(Data provided)
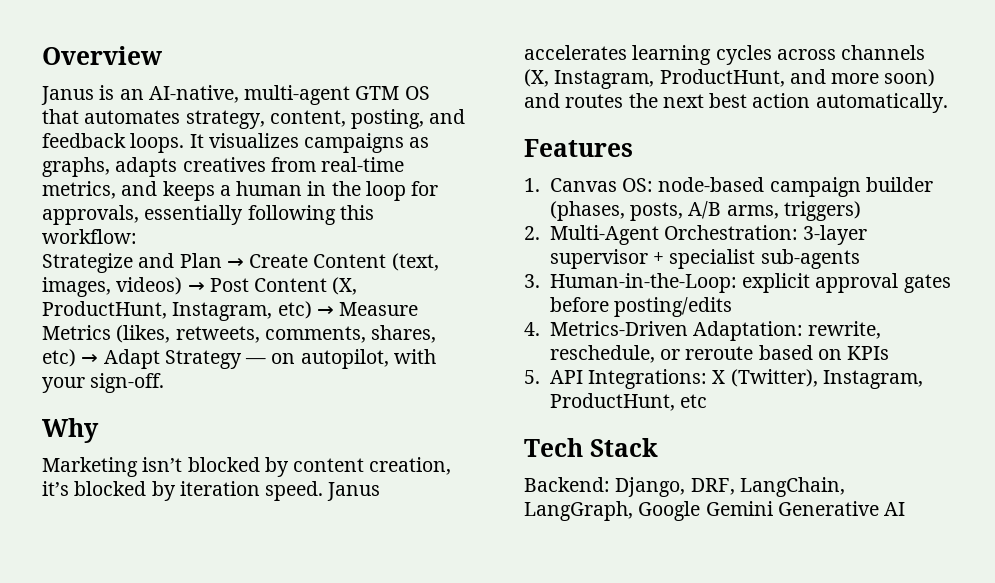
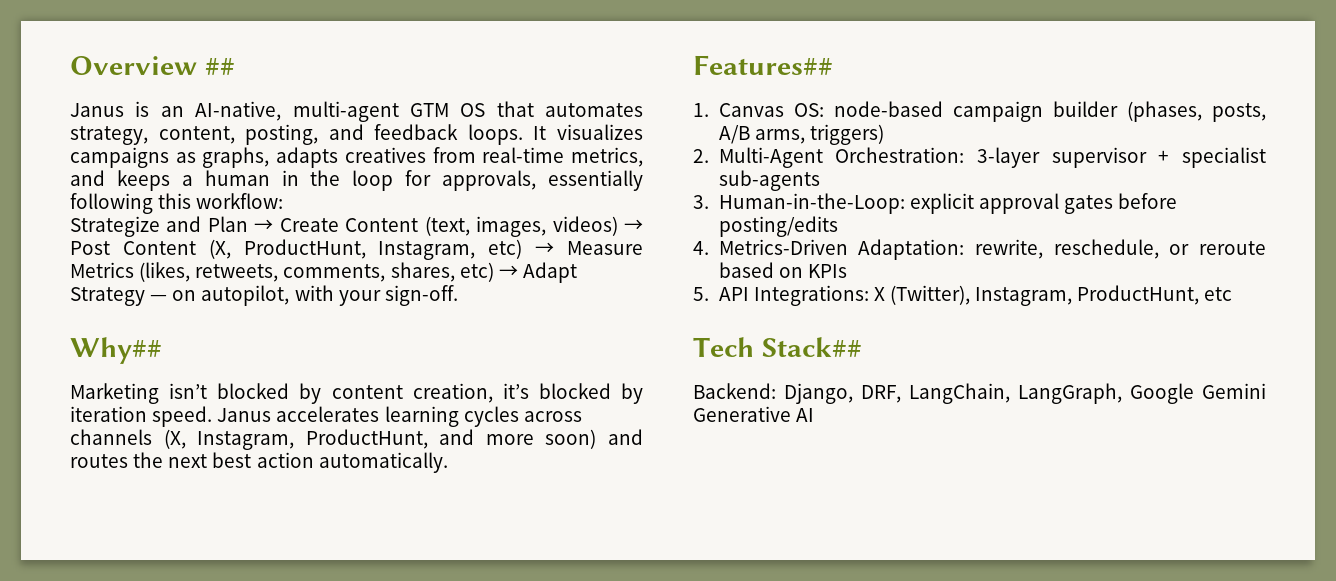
- Overview
+ Overview ##
- Why
+ Why##
- Features
+ Features##
- Tech Stack
+ Tech Stack##

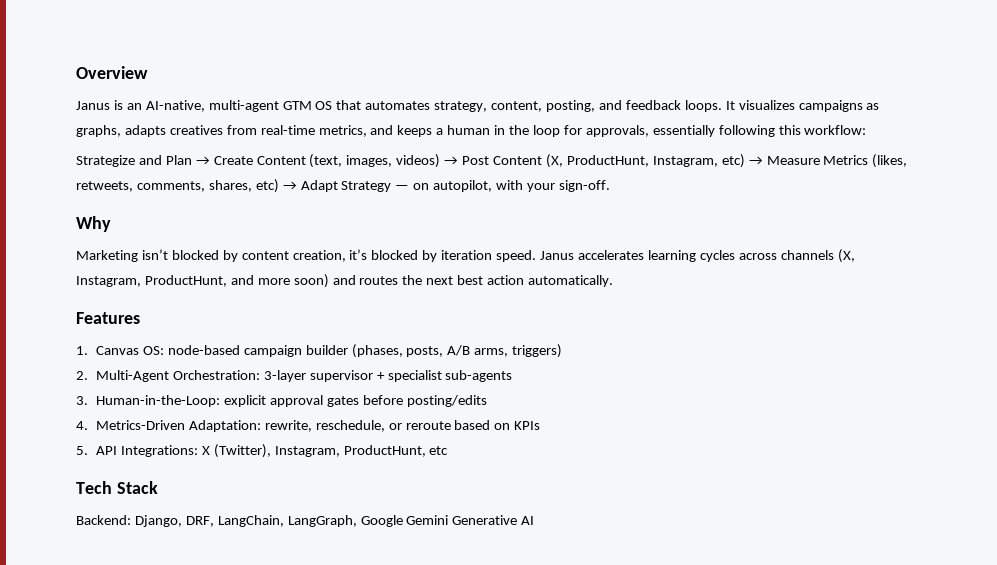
- Overview ##
+ Overview
- Why##
+ Why
- Features##
+ Features
- Tech Stack##
+ Tech Stack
(End Data provided)
- Exercise directions:
Count lines above containing "Tech" and report only the total.

- Written answer:
4